Your task:
Within the records below, find the line with "html: none ->" and the line with "text: 构建清洁低碳 ->", then reproduce exactly those two lines and all lines between them, without any picture.

Records for the task:
-=-=-=-=-
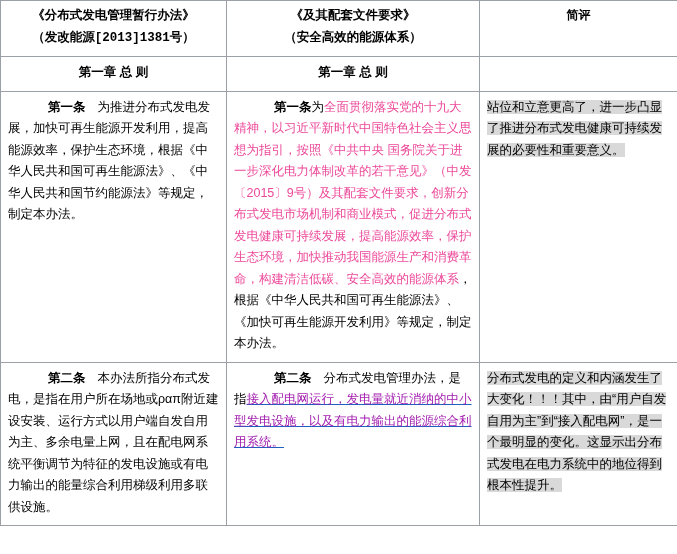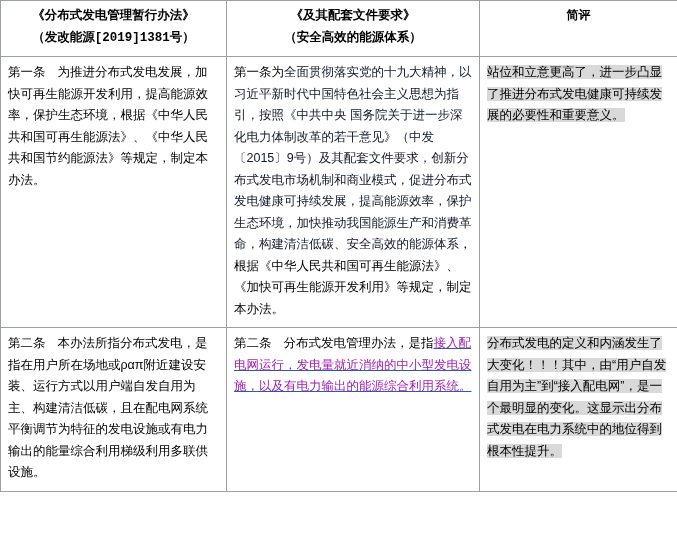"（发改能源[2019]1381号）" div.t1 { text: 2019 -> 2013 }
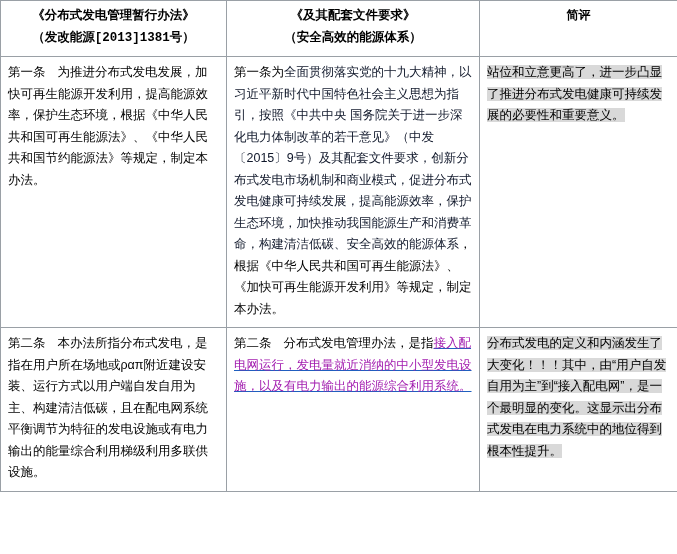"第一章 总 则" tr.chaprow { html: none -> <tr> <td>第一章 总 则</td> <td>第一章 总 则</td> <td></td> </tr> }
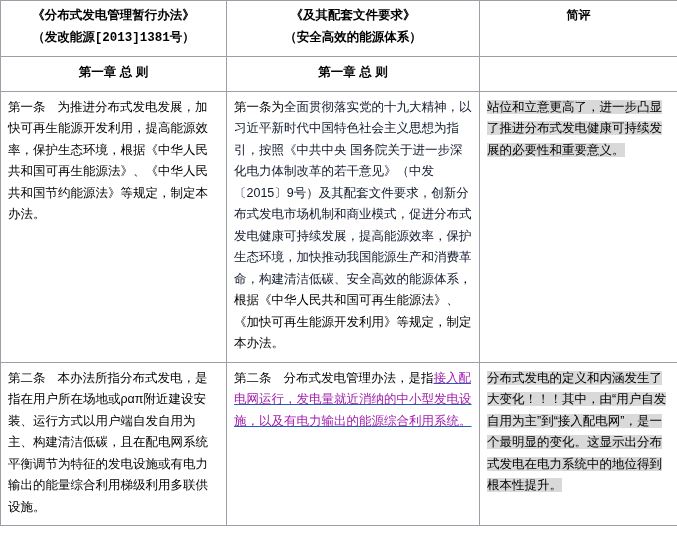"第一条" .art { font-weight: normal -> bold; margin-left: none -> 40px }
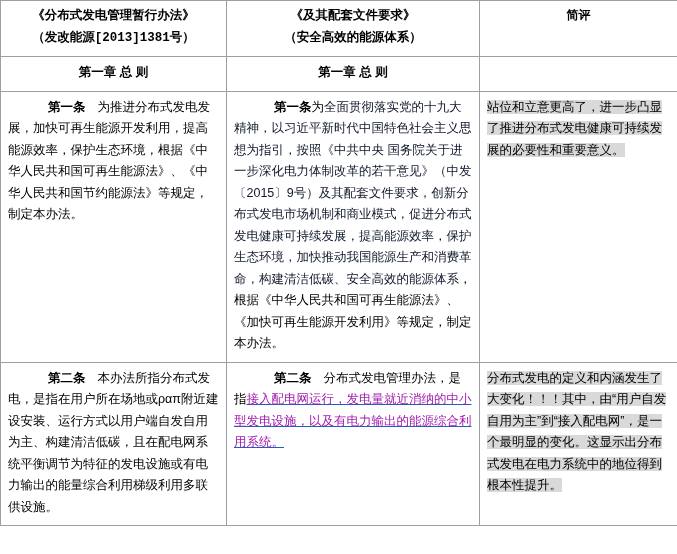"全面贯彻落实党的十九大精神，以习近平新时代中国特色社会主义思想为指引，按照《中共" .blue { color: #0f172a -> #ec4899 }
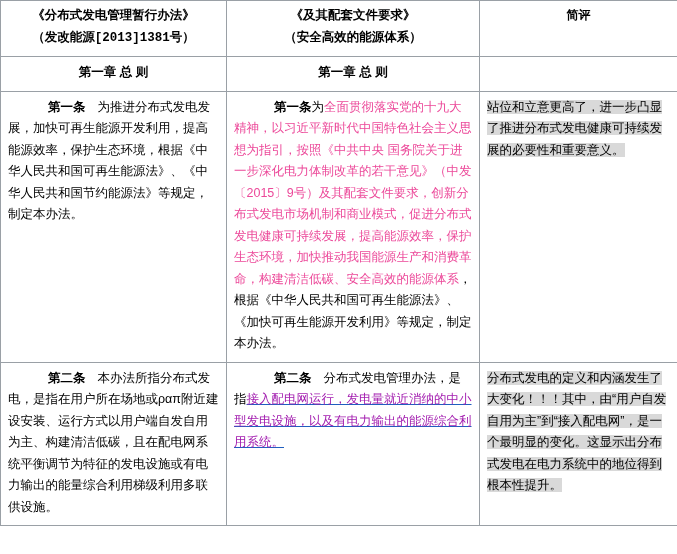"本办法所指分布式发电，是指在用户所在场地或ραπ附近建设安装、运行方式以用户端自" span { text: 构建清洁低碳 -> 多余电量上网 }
-=-=-=-=-
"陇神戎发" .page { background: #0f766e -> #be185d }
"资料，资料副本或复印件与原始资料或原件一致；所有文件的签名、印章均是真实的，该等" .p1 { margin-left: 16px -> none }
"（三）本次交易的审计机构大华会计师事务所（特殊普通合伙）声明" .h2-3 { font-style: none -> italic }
-=-=-=-=-
Completed task:
"第一章 总 则" tr.chaprow { html: none -> <tr> <td>第一章 总 则</td> <td>第一章 总 则</td> <td></td> </tr> }
"第一条" .art { font-weight: normal -> bold; margin-left: none -> 40px }
"全面贯彻落实党的十九大精神，以习近平新时代中国特色社会主义思想为指引，按照《中共" .blue { color: #0f172a -> #ec4899 }
"本办法所指分布式发电，是指在用户所在场地或ραπ附近建设安装、运行方式以用户端自" span { text: 构建清洁低碳 -> 多余电量上网 }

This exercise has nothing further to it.